De l’amour à la terreur

De l’amour à la terreur

À son vingt-sixième printemps, Brahim n’a jamais imaginé être au box des accusés. Lui, le jeune qui jouissait d’une bonne réputation, sans problème, que tout le monde, dans sa famille, dans son douar à Tiznit et à son quartier où son père dispose d’un commerce, l’aime et l’apprécie pour sa bonté et sa générosité, se tient devant les magistrats de la chambre criminelle près la Cour d’appel de Casablanca. Son accusation est très lourde : homicide volontaire avec préméditation, guet-apens et débauche. À ce propos, il risque la peine de mort.  «Je l’aimais et je l’aime encore M. le président», affirme-t-il devant les juges avec les larmes qui coulaient de ses yeux. L’amour peut-il conduire au meurtre ? En fait, non. Mais, Brahim confirme devant les juges qu’il a tué Samira parce qu’il l’aimait.

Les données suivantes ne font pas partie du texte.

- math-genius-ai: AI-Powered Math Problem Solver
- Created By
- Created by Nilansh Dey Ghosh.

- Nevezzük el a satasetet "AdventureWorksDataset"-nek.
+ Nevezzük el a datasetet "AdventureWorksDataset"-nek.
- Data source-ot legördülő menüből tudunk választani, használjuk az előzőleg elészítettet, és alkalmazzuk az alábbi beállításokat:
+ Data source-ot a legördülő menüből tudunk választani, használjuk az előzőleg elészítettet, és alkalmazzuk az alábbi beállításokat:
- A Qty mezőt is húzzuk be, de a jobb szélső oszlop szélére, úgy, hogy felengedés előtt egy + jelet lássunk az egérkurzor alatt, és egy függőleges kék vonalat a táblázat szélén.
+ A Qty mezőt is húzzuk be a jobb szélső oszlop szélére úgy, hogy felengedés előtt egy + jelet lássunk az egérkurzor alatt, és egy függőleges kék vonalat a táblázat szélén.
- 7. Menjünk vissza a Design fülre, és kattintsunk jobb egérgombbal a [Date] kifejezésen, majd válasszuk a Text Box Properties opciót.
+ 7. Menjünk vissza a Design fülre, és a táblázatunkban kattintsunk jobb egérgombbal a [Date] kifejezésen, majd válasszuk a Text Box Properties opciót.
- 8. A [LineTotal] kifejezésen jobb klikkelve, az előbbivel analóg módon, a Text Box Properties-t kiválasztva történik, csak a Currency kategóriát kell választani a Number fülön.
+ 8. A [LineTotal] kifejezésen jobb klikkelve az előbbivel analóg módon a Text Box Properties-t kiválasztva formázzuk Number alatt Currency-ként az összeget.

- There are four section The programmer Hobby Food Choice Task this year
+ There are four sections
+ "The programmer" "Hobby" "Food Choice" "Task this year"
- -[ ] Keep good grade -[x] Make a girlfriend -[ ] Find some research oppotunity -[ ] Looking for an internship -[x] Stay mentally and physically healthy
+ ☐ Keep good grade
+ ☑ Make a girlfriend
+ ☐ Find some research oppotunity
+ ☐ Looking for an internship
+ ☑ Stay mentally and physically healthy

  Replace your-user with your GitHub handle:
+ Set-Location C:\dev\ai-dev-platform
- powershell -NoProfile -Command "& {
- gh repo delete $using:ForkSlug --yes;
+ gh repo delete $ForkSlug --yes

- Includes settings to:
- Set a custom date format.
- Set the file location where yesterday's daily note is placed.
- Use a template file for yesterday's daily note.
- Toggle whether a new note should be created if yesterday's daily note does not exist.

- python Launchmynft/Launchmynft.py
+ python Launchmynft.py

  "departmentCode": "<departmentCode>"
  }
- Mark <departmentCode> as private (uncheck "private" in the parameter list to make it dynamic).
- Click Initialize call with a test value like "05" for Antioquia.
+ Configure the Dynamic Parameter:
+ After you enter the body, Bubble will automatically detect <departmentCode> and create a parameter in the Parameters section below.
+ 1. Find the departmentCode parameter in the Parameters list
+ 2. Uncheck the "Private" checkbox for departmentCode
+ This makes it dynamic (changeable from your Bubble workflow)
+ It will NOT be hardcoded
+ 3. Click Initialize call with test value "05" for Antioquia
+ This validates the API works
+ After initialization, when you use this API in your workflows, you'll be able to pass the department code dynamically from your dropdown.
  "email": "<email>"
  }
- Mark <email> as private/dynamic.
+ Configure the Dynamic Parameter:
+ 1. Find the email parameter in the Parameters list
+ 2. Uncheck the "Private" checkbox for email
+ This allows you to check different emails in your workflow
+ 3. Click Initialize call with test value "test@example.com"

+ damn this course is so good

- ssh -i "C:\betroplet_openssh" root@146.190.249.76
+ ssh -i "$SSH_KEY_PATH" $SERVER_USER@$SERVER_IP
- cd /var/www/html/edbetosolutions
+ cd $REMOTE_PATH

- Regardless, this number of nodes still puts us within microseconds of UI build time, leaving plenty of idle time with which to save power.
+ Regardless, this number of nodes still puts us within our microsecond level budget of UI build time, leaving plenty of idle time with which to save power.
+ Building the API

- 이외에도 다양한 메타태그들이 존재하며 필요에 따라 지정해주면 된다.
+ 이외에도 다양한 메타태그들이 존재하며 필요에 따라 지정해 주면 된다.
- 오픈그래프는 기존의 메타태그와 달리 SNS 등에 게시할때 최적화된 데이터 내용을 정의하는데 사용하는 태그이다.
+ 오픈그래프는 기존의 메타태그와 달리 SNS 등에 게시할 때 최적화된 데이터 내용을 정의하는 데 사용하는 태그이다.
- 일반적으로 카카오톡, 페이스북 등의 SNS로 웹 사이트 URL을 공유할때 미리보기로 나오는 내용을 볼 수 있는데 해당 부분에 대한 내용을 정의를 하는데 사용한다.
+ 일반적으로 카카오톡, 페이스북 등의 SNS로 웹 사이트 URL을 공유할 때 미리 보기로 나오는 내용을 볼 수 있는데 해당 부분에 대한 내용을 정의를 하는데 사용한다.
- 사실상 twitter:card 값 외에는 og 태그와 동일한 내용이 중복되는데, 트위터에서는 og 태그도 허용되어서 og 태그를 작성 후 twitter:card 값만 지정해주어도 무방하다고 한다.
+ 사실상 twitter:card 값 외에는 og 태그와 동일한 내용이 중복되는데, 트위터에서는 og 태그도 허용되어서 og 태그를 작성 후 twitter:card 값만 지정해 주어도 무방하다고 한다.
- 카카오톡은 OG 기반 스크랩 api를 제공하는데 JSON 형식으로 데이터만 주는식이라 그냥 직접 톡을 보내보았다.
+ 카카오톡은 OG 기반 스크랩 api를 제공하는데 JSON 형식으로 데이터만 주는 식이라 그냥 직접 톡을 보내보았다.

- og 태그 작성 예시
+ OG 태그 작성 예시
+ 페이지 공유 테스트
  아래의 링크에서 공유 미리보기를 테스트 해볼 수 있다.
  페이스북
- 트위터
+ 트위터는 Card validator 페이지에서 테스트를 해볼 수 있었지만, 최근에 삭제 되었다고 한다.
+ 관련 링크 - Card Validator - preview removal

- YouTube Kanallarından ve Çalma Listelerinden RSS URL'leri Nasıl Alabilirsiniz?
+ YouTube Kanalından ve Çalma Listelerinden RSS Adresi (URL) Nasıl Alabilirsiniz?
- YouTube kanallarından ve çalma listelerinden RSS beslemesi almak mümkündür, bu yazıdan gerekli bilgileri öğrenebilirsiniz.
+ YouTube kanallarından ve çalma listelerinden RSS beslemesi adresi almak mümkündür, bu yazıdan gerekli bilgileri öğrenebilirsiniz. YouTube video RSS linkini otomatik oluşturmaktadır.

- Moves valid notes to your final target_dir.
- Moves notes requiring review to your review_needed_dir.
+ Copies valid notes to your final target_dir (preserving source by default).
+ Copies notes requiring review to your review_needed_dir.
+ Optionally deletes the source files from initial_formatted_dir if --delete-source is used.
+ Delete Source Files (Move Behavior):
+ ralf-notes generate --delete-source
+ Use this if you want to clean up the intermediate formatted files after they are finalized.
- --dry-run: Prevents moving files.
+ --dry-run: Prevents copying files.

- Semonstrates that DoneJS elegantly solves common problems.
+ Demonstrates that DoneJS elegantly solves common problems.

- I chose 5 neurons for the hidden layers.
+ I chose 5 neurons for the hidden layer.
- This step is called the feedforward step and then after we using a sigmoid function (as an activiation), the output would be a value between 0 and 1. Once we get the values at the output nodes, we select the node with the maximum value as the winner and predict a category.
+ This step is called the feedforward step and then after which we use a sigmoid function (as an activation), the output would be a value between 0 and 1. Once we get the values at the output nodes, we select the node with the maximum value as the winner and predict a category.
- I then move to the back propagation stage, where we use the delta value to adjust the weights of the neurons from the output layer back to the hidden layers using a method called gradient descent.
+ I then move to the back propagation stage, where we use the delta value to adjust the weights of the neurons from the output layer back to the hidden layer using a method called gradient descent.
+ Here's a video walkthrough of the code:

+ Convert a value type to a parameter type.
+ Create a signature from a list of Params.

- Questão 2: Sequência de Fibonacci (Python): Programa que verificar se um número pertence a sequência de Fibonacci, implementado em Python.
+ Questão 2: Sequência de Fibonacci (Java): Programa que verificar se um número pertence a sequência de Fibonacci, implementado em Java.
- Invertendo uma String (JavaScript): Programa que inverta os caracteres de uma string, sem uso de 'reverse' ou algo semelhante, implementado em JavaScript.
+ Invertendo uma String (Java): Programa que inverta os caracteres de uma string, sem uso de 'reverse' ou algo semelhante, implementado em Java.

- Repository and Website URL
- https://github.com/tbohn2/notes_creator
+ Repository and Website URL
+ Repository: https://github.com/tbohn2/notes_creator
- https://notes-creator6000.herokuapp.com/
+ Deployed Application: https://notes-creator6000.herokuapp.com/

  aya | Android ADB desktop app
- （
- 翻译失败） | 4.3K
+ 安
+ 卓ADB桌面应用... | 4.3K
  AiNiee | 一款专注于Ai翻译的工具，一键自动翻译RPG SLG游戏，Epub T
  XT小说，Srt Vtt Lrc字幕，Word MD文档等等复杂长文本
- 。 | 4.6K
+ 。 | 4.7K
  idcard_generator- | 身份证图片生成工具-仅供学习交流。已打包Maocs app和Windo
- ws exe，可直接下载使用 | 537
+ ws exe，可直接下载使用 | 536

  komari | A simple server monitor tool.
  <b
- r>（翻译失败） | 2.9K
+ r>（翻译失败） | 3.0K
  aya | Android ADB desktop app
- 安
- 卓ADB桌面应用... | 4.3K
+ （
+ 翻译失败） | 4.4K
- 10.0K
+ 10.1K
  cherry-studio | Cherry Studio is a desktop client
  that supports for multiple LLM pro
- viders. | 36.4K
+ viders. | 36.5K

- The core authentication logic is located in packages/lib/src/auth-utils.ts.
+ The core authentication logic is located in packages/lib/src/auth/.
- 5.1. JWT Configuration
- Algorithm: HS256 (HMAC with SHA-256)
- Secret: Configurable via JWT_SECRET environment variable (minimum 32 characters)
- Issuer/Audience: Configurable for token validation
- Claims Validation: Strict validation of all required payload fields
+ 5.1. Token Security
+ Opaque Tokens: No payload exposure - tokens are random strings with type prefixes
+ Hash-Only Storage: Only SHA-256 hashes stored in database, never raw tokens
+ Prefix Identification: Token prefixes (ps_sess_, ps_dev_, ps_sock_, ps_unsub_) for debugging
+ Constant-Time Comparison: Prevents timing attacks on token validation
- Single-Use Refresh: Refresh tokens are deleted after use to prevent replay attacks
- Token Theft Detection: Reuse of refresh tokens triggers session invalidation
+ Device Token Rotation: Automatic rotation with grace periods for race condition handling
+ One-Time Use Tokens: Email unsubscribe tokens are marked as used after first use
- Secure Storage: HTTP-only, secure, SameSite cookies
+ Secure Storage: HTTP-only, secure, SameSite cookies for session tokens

«Je ne pouvais pas imaginer qu’elle sera dans les bras d’un autre homme», précise-t-il. Brahim aidait son père dans son commerce quand une jeune femme est venue louer une chambre au même quartier où il habitait. Dès le premier jour qu’elle est venue faire ses courses chez lui, il est tombé amoureux d’elle. Bien qu’elle soit son aînée d’une dizaine d’années, il lui a exprimé ses nobles sentiments. Tous les deux ont commencé à sortir ensemble. Elle l’invitait même chez elle pour partager le même lit. Depuis, il a commencé à subtiliser de l’argent et de la marchandise du commerce de son père pour les offrir à sa bien-aimée. C’est la raison pour laquelle son père l’a chassé de son commerce. Aussitôt, Brahim, qui a commencé à chercher du travail, a décidé de demander Samira en mariage. Il s’est rendu chez sa famille qui demeure dans un douar de la région de la ville de Fès. Et c’était la surprise : le père de Samira l’a informé que sa fille est mariée avec un jeune homme qui s’est rendu, il y a cinq ans, à Agadir pour chercher un emploi et il n’a plus donné signe de vie. Brahim lui a reproché de ne lui avoir jamais parlé de son mariage avant de rebrousser chemin à Casablanca. Mais son père a refusé de l’accueillir. Il l’a chassé comme un chien. Depuis, il est devenu SDF.  Quelques jours plus tard, Samira est retournée à Casablanca. Il l’a rencontrée et lui a demandé de passer quelques jours dans sa chambre. Elle a refusé catégoriquement. Pire encore, elle lui a demandé de rompre sa relation avec elle. Pourquoi ? Elle ne lui a pas donné d’explication. Entre-temps, il est arrivé à louer une chambre et il s’est lancé à la recherche de Samira. Il a appris qu’elle devenue fille de joie. Il n’a pas cru ses oreilles. Est-elle vraiment une prostituée?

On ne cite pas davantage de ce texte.